67. I have already found that the local differential string is a digital entity. I consider that it is a digital entity representing an ordered sequence of characters, which is indicative of the differences between the first and the second genetic sequence strings within the local alignment, as determined by a comparison of the first and the second sets of aligned sub-strings. No specific way of indicating or encoding these differences in the local differential string is defined.
“differential genetic sequence object” and the related processes
68. The entity referred to as a “differential genetic sequence object” and its use appear to be pivotal to the instant invention. In what follows, I will consider the nature, content, and the creation or generation of this entity.
Does the body of the Specification provide a “dictionary” for the meaning of the term “differential genetic sequence object”?
69. As I already mentioned, with respect to this term the description states:
“[0044] One particular exemplary embodiment of the invention is creation and use of a differential genetic sequence object. As used herein, the object represents a digital object instantiated from the BamBam techniques and reflects a difference between a reference sequence (for example, a first serquence [sic]) and an analysis sequence (for example, a second sequence).” (underlining added)

70. It is important for me to decide whether the above is to be regarded as a “dictionary” defining the meaning of a term or as a mere explanation given as part of describing the invention. From the outset, I must note that the somewhat broad and vague language of paragraph [0044] (quoted in full earlier) is lacking the clarity and precision required for a proper “dictionary” and is much more suggestive of a mere explanation. It might be worth mentioning that this paragraph even includes considerations about the “factors related to use and management of such [differential genetic sequence] objects from a market perspective”.

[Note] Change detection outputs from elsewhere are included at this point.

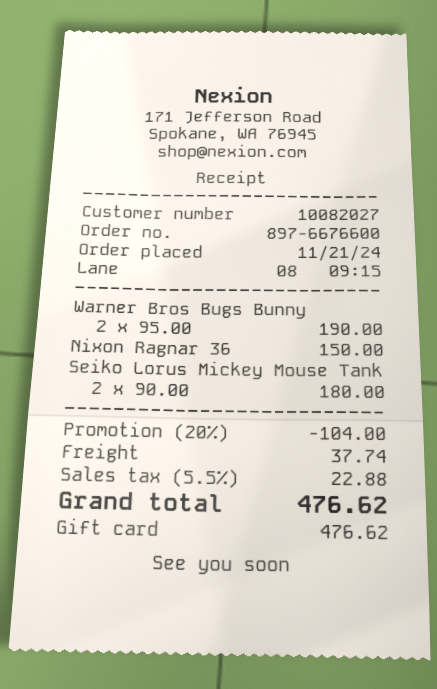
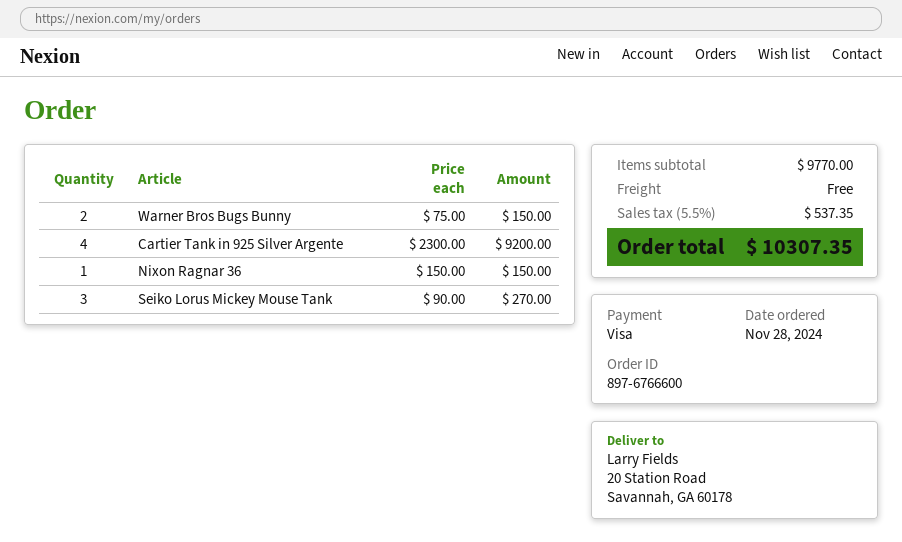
order number: 897-6676600 -> 897-6766600
order date: 2024-11-21 -> 2024-11-28
payment method: gift card -> Visa
Warner Bros Bugs Bunny: 2 x 95.00 = 190.00 -> 2 x 75.00 = 150.00
Seiko Lorus Mickey Mouse Tank: 2 x 90.00 = 180.00 -> 3 x 90.00 = 270.00
Cartier Tank in 925 Silver Argente: none -> 4 x 2300.00 = 9200.00
discount: 20% = 104.00 -> none
shipping: 37.74 -> 0.00
tax: 5.5% = 22.88 -> 5.5% = 537.35
total: 476.62 -> 10307.35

71. In addition, the text in paragraph [0044] describes the differential genetic sequence object as “a digital object instantiated from the BamBam techniques”, i.e., by referring to other parts of the description and possibly the drawings. Hence, it could even be argued that if this text is to be considered a “dictionary” definition, then the claim could be deficient with respect to s 40(3A).
72. Furthermore, “the BamBam techniques”, from which the differential genetic sequence object is “instantiated”, involve the comparison of two BAM files (see Figure 1 above as well as the description in paragraphs [0039]-[0043] quoted in full earlier). However, BAM files are not defined in the claim at all, hence it would appear that the term “differential genetic sequence object” as used in the claim may not necessarily refer to the same entity as the differential genetic sequence object described in the body of the Specification. This could potentially be confusing.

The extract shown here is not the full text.